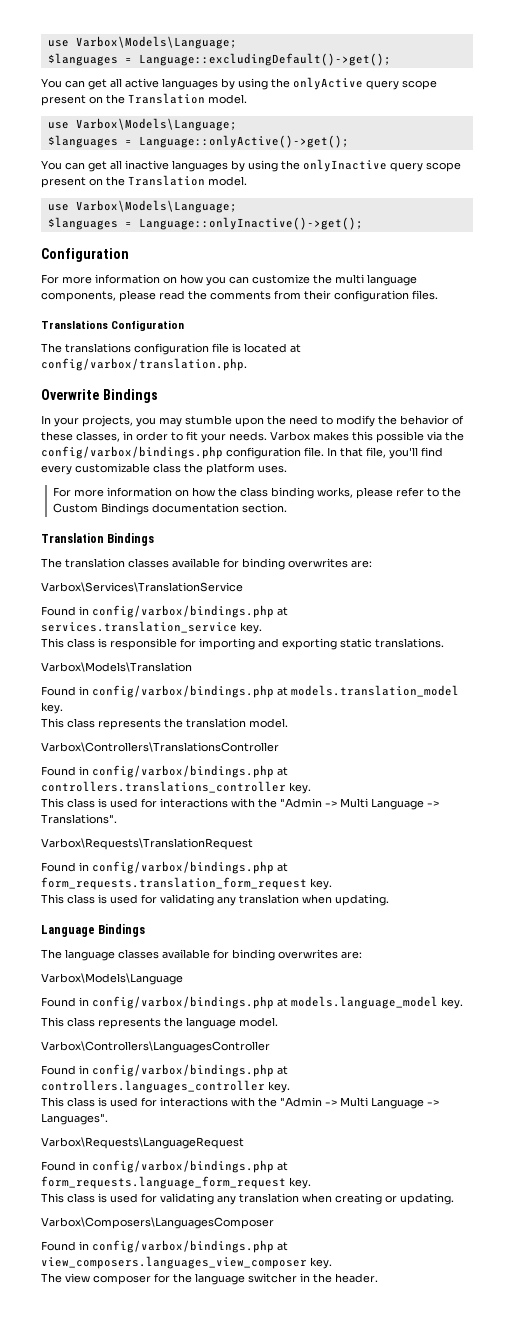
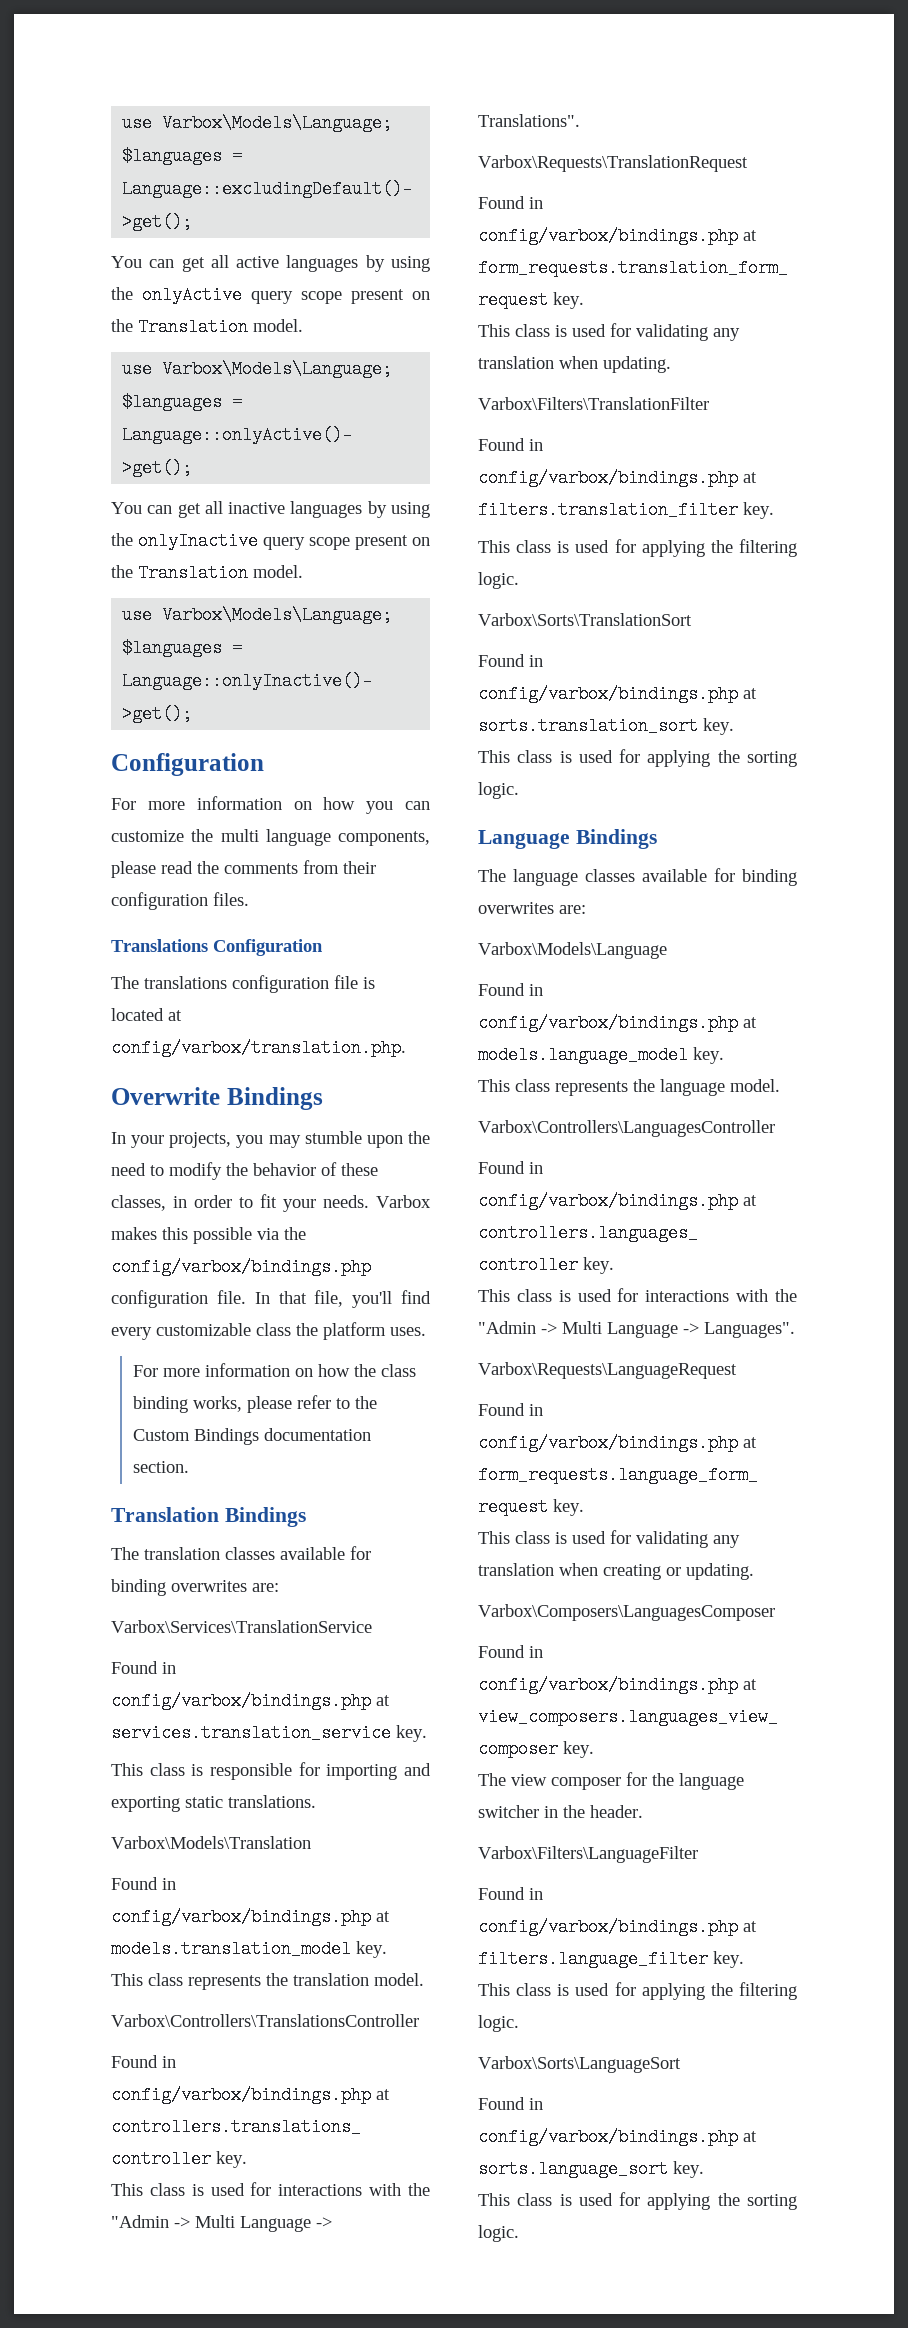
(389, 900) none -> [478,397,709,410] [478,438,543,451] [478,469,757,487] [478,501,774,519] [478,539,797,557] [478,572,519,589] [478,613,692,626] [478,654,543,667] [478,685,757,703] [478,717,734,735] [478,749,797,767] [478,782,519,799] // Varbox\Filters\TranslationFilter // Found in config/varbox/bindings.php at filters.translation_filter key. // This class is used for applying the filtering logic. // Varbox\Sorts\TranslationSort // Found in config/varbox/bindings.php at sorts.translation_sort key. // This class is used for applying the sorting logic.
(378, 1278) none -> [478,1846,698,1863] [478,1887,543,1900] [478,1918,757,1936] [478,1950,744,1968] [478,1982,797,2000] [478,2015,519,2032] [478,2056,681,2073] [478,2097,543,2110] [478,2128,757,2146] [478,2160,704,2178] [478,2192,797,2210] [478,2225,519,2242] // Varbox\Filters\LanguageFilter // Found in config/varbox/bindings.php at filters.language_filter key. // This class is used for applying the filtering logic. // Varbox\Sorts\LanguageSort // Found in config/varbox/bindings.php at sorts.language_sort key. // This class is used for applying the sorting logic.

* * *

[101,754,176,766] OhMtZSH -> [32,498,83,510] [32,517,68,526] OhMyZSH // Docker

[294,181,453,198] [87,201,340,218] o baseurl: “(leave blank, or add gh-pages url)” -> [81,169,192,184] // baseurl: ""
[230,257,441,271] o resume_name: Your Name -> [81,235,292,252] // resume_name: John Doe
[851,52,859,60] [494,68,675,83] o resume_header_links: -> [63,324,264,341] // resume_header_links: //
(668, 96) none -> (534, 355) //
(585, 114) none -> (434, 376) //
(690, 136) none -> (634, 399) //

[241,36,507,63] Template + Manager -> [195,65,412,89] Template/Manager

▸ Task instructions
In the data above, find each line where the string "logic" appears, then copy it.

▸ Task result
(389, 900) none -> [478,397,709,410] [478,438,543,451] [478,469,757,487] [478,501,774,519] [478,539,797,557] [478,572,519,589] [478,613,692,626] [478,654,543,667] [478,685,757,703] [478,717,734,735] [478,749,797,767] [478,782,519,799] // Varbox\Filters\TranslationFilter // Found in config/varbox/bindings.php at filters.translation_filter key. // This class is used for applying the filtering logic. // Varbox\Sorts\TranslationSort // Found in config/varbox/bindings.php at sorts.translation_sort key. // This class is used for applying the sorting logic.
(378, 1278) none -> [478,1846,698,1863] [478,1887,543,1900] [478,1918,757,1936] [478,1950,744,1968] [478,1982,797,2000] [478,2015,519,2032] [478,2056,681,2073] [478,2097,543,2110] [478,2128,757,2146] [478,2160,704,2178] [478,2192,797,2210] [478,2225,519,2242] // Varbox\Filters\LanguageFilter // Found in config/varbox/bindings.php at filters.language_filter key. // This class is used for applying the filtering logic. // Varbox\Sorts\LanguageSort // Found in config/varbox/bindings.php at sorts.language_sort key. // This class is used for applying the sorting logic.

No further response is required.